Exercise requirements
In the records that follow, the lines from the one containing "-263,9 +263,9 @@" to the one containing "flex-direction: column;", inclusive, are to be given again exactly.

Records to use
--*--
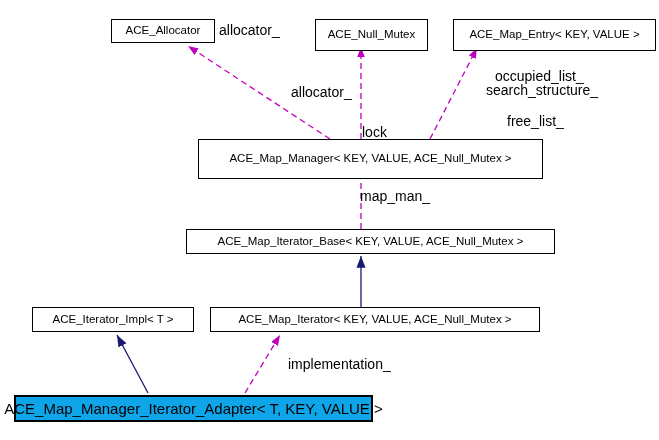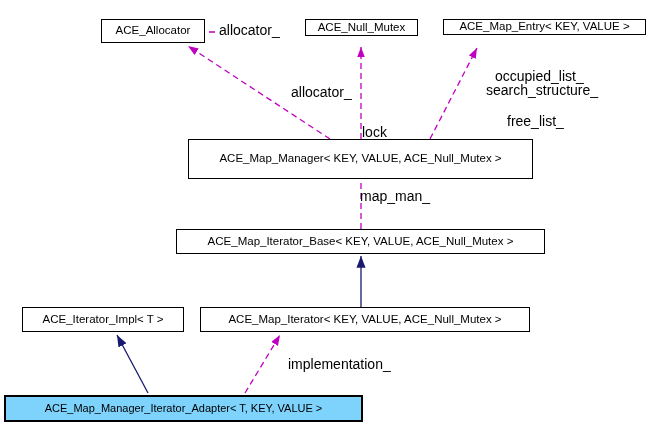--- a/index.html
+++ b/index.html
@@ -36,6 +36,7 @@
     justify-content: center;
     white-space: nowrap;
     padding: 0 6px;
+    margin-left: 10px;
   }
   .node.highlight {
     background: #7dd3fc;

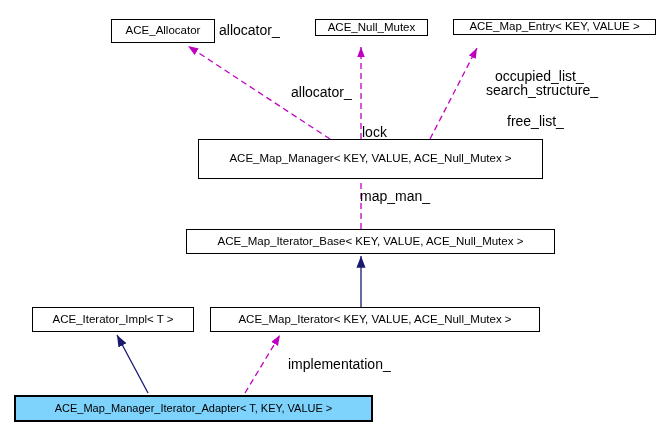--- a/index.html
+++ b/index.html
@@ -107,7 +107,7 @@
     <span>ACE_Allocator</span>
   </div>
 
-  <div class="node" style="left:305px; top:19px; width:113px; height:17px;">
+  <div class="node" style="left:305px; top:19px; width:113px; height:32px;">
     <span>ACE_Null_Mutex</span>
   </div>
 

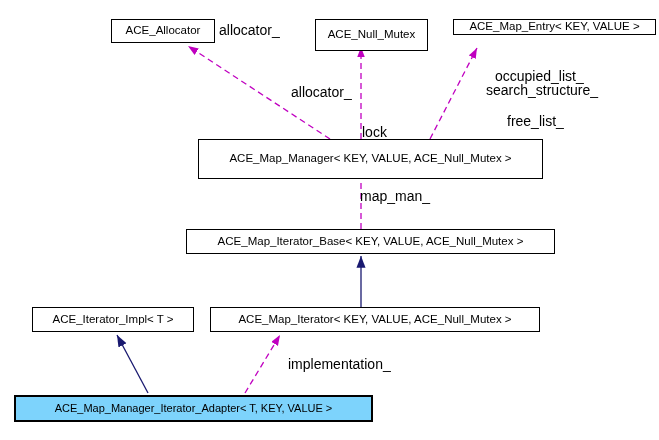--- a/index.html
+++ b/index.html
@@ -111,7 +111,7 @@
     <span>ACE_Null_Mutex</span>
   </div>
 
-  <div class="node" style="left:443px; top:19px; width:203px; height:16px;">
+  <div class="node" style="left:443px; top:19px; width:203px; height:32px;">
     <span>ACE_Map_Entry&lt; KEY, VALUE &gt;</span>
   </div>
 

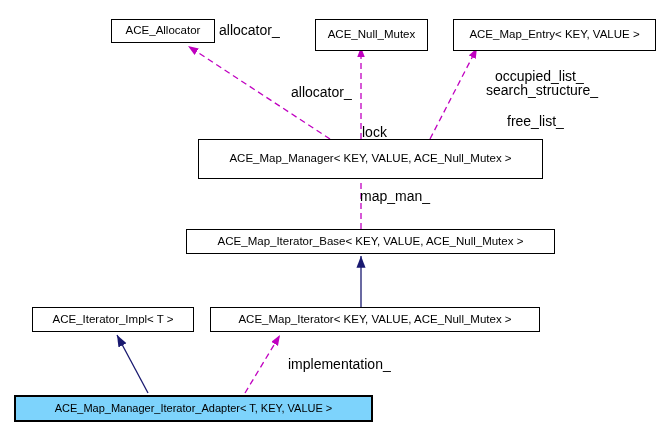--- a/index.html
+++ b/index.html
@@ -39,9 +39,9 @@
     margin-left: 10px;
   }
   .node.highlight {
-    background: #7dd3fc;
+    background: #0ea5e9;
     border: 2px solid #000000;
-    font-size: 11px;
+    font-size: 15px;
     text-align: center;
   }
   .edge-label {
--*--
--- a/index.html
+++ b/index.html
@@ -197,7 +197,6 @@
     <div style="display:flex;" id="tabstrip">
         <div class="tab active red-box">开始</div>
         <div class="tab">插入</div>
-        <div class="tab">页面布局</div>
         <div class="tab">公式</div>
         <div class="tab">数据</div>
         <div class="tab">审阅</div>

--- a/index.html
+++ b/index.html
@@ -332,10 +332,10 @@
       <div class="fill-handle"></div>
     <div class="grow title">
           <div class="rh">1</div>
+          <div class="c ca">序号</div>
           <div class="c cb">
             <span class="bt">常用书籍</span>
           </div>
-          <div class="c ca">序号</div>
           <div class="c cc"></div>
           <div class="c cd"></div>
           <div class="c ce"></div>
--*--
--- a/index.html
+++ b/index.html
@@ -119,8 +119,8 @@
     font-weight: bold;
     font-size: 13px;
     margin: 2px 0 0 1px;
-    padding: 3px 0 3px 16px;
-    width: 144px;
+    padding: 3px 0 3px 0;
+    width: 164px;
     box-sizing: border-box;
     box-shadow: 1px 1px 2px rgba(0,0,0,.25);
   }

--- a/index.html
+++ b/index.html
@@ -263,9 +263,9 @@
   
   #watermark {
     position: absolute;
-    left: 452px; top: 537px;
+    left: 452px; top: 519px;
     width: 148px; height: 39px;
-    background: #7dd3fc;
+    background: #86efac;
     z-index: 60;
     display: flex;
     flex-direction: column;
--*--
Exercise solution
@@ -263,9 +263,9 @@
   
   #watermark {
     position: absolute;
-    left: 452px; top: 537px;
+    left: 452px; top: 519px;
     width: 148px; height: 39px;
-    background: #7dd3fc;
+    background: #86efac;
     z-index: 60;
     display: flex;
     flex-direction: column;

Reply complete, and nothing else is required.